> [Stored data]:
"""

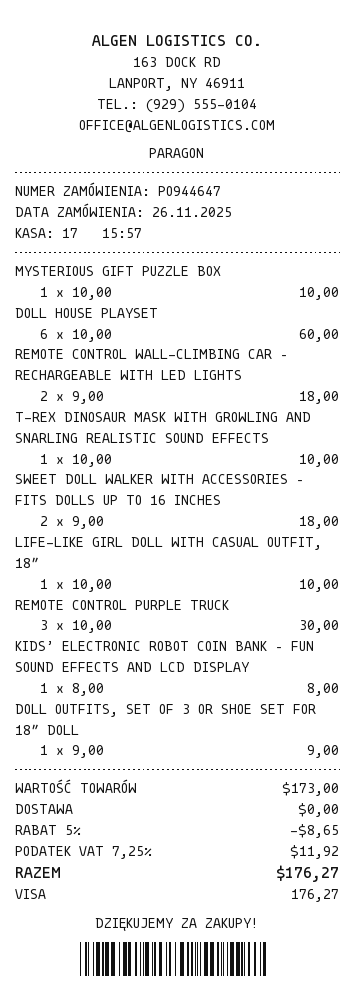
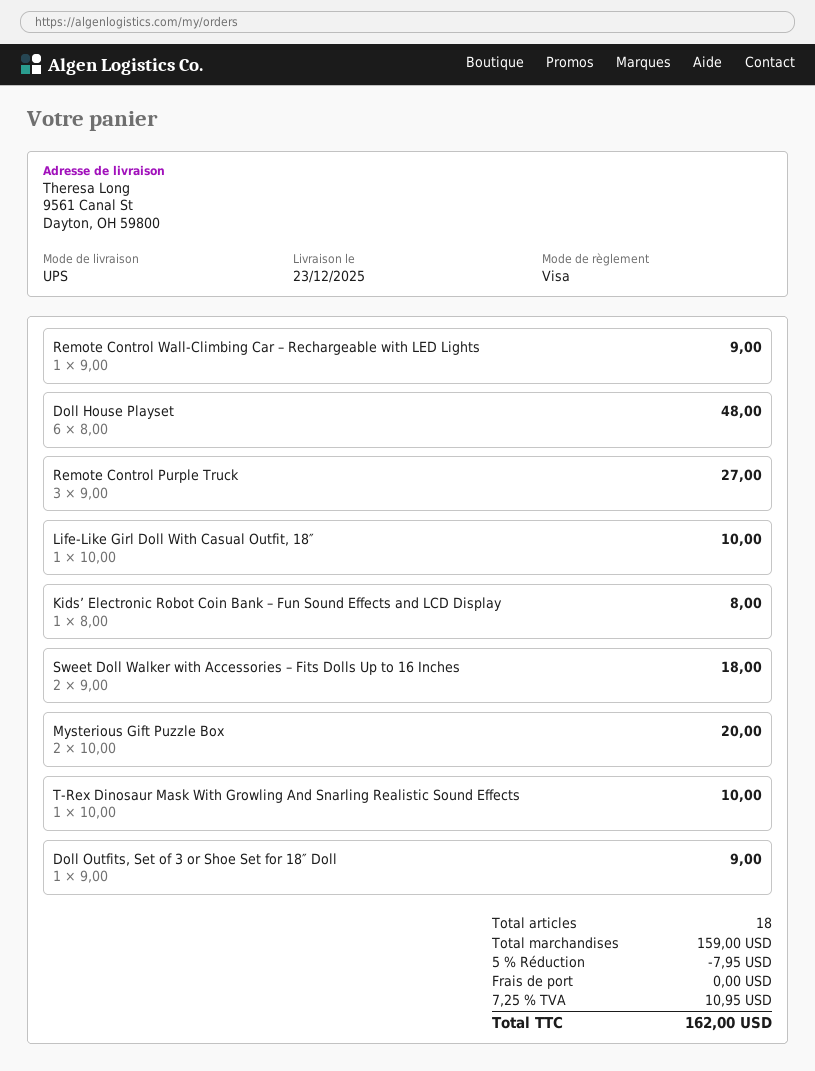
MYSTERIOUS GIFT PUZZLE BOX: 1 x 10.00 = 10.00 -> 2 x 10.00 = 20.00
DOLL HOUSE PLAYSET: 6 x 10.00 = 60.00 -> 6 x 8.00 = 48.00
REMOTE CONTROL WALL-CLIMBING CAR – RECHARGEABLE WITH LED LIGHTS: 2 x 9.00 = 18.00 -> 1 x 9.00 = 9.00
REMOTE CONTROL PURPLE TRUCK: 3 x 10.00 = 30.00 -> 3 x 9.00 = 27.00
subtotal: 173.00 -> 159.00
discount: 5% = 8.65 -> 5% = 7.95
tax: 7.25% = 11.92 -> 7.25% = 10.95
total: 176.27 -> 162.00

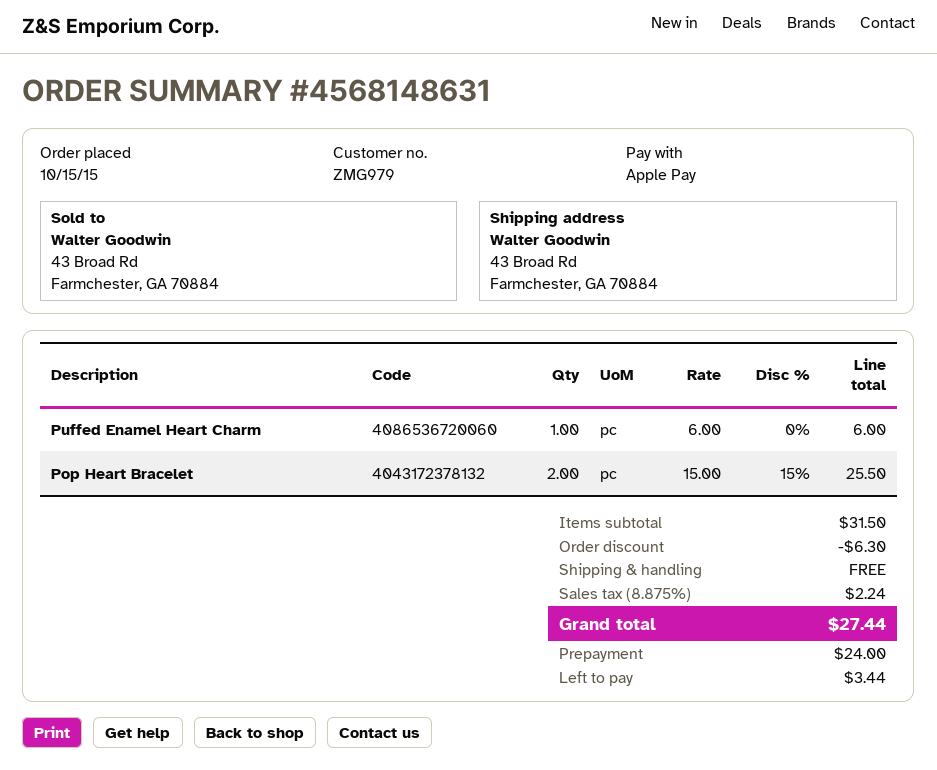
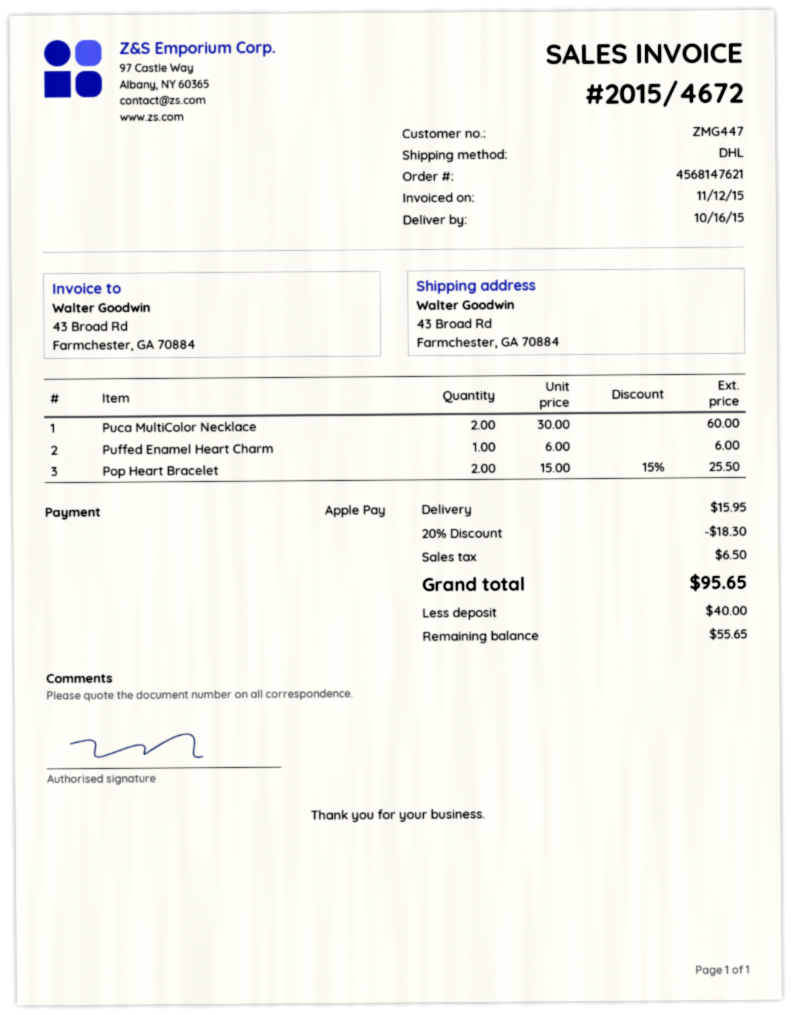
order number: 4568148631 -> 4568147621
customer number: ZMG979 -> ZMG447
Puca MultiColor Necklace: none -> 2 x 30.00 = 60.00
discount: 6.30 -> 18.30
shipping: 0.00 -> 15.95
tax: 2.24 -> 6.50
total: 27.44 -> 95.65
deposit: 24.00 -> 40.00
balance: 3.44 -> 55.65

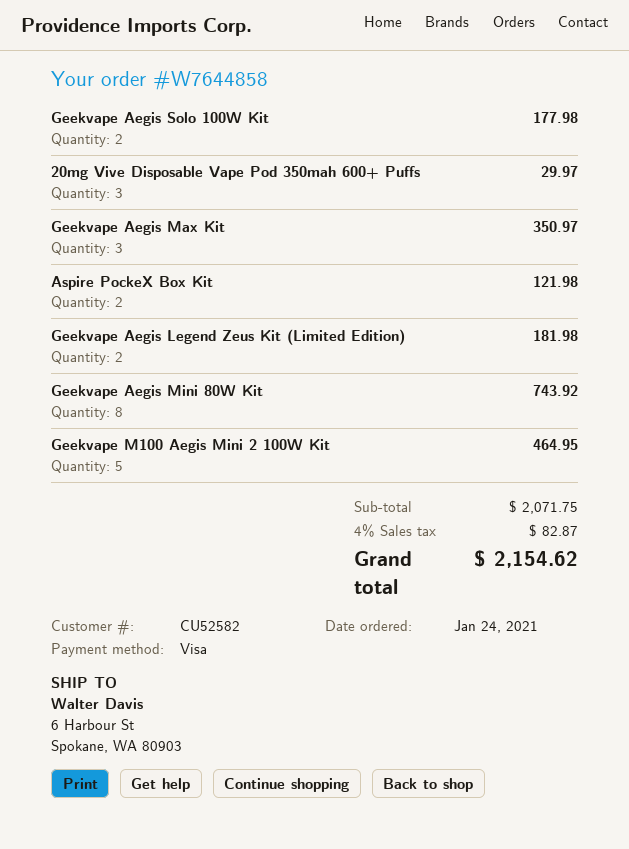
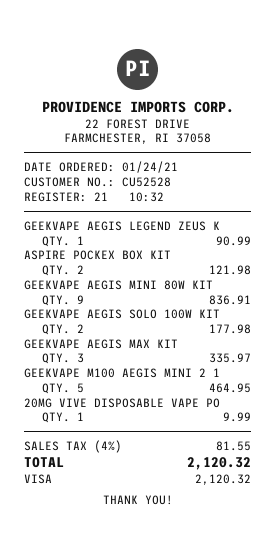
customer number: CU52582 -> CU52528
20mg Vive Disposable Vape Pod 350mah 600+ Puffs: 3 for 29.97 -> 1 for 9.99
Geekvape Aegis Max Kit: 3 for 350.97 -> 3 for 335.97
Geekvape Aegis Legend Zeus Kit (Limited Edition): 2 for 181.98 -> 1 for 90.99
Geekvape Aegis Mini 80W Kit: 8 for 743.92 -> 9 for 836.91
tax: 4% = 82.87 -> 4% = 81.55
total: 2154.62 -> 2120.32

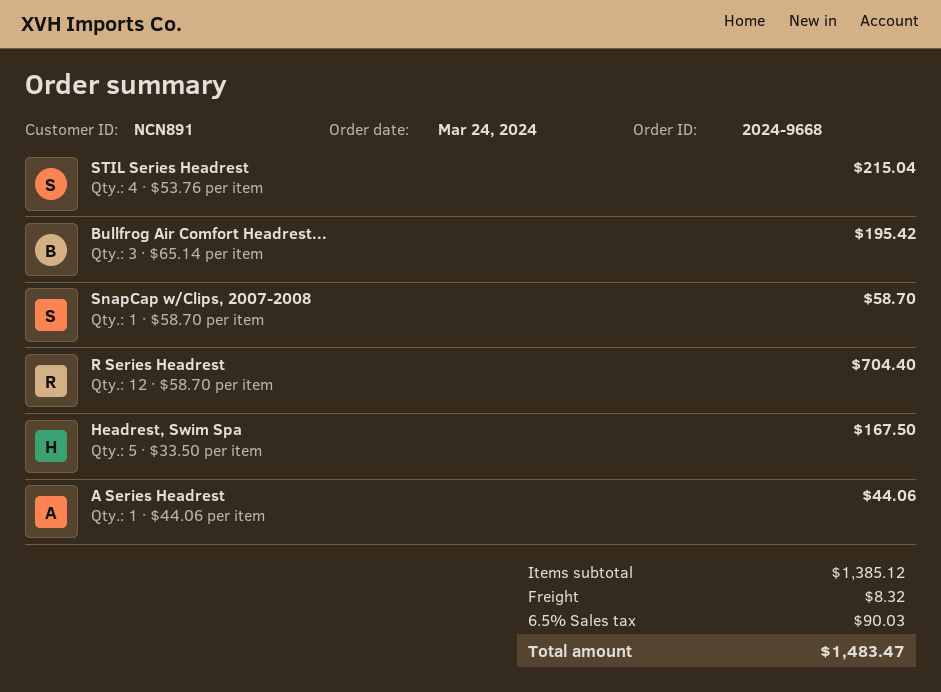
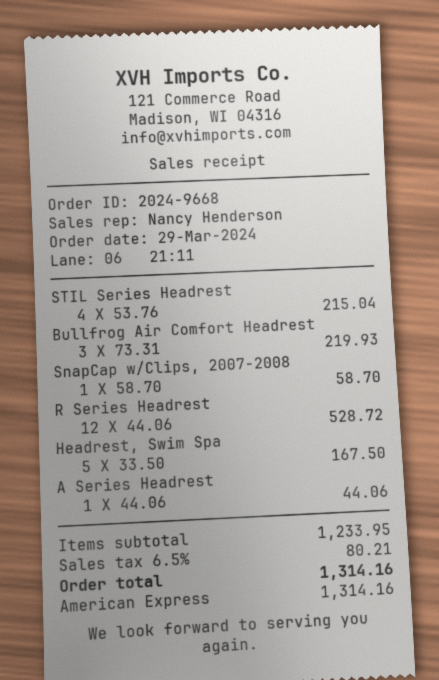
order date: 2024-03-24 -> 2024-03-29
Bullfrog Air Comfort Headrest...: 3 x 65.14 = 195.42 -> 3 x 73.31 = 219.93
R Series Headrest: 12 x 58.70 = 704.40 -> 12 x 44.06 = 528.72
subtotal: 1385.12 -> 1233.95
shipping: 8.32 -> none
tax: 6.5% = 90.03 -> 6.5% = 80.21
total: 1483.47 -> 1314.16

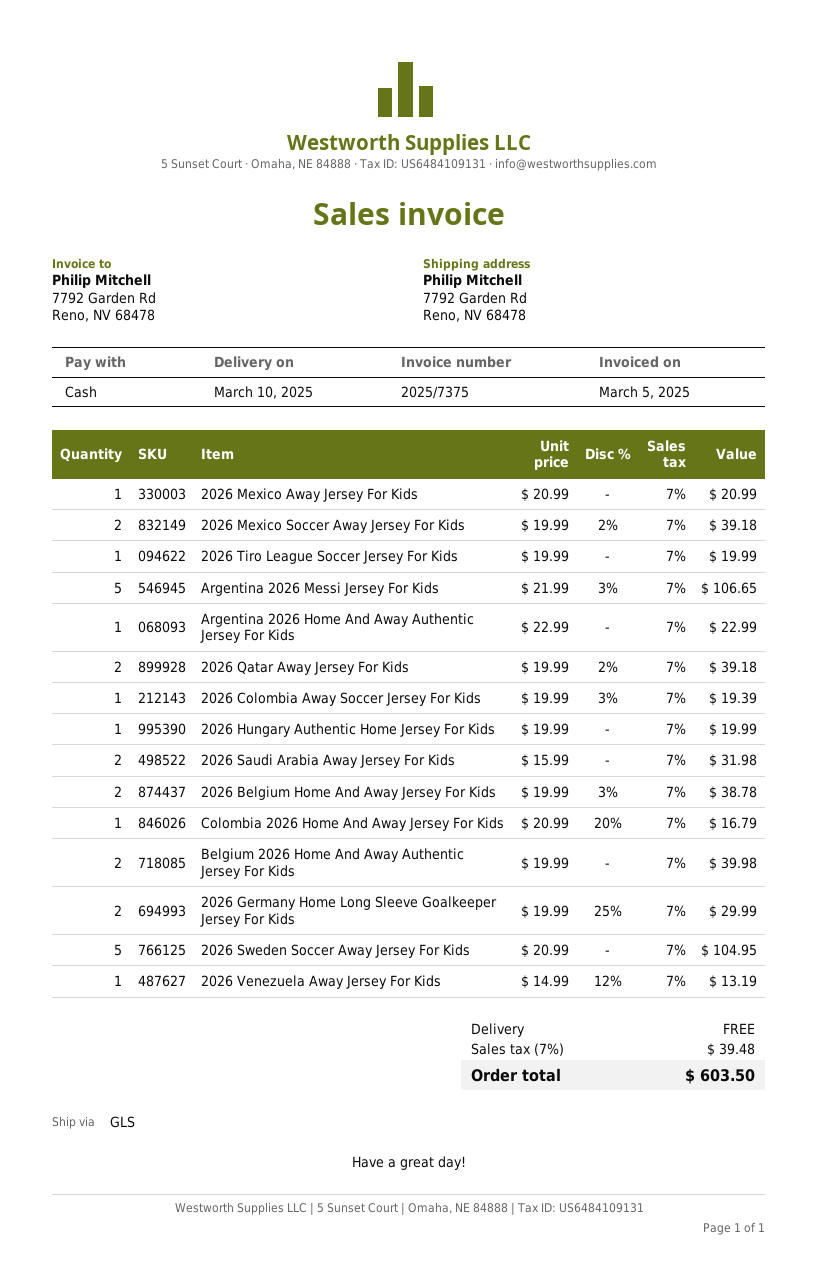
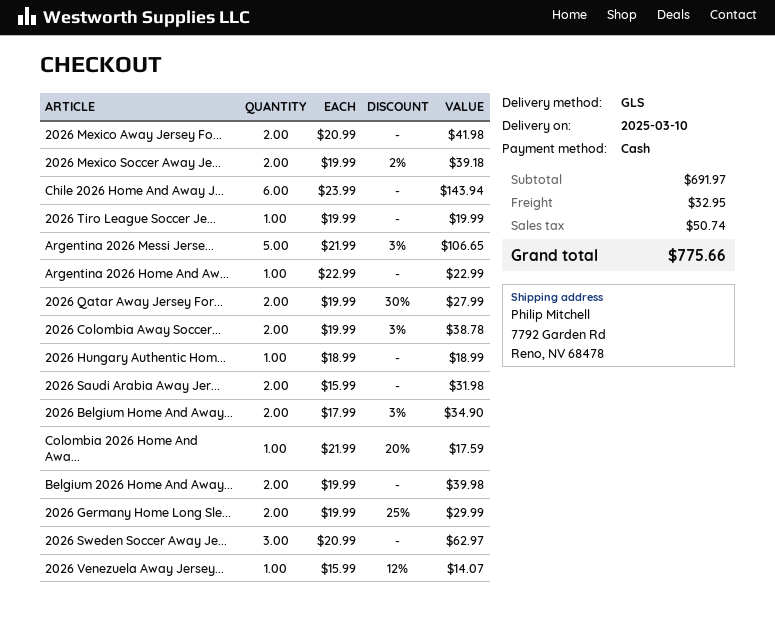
2026 Mexico Away Jersey For Kids: 1 x 20.99 = 20.99 -> 2 x 20.99 = 41.98
2026 Qatar Away Jersey For Kids: 2 x 19.99 - 2% = 39.18 -> 2 x 19.99 - 30% = 27.99
2026 Colombia Away Soccer Jersey For Kids: 1 x 19.99 - 3% = 19.39 -> 2 x 19.99 - 3% = 38.78
2026 Hungary Authentic Home Jersey For Kids: 1 x 19.99 = 19.99 -> 1 x 18.99 = 18.99
2026 Belgium Home And Away Jersey For Kids: 2 x 19.99 - 3% = 38.78 -> 2 x 17.99 - 3% = 34.90
Colombia 2026 Home And Away Jersey For Kids: 1 x 20.99 - 20% = 16.79 -> 1 x 21.99 - 20% = 17.59
2026 Sweden Soccer Away Jersey For Kids: 5 x 20.99 = 104.95 -> 3 x 20.99 = 62.97
2026 Venezuela Away Jersey For Kids: 1 x 14.99 - 12% = 13.19 -> 1 x 15.99 - 12% = 14.07
Chile 2026 Home And Away J...: none -> 6 x 23.99 = 143.94
shipping: 0.00 -> 32.95
tax: 39.48 -> 50.74
total: 603.50 -> 775.66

"""

What you return must match, character for character, the lines above from the one with "tax: 7.25% = 11.92 -> 7.25% = 10.95" through the one with "total: 27.44 -> 95.65", minus any pictures.

> [RESULT OF THE EXERCISE]:
tax: 7.25% = 11.92 -> 7.25% = 10.95
total: 176.27 -> 162.00

order number: 4568148631 -> 4568147621
customer number: ZMG979 -> ZMG447
Puca MultiColor Necklace: none -> 2 x 30.00 = 60.00
discount: 6.30 -> 18.30
shipping: 0.00 -> 15.95
tax: 2.24 -> 6.50
total: 27.44 -> 95.65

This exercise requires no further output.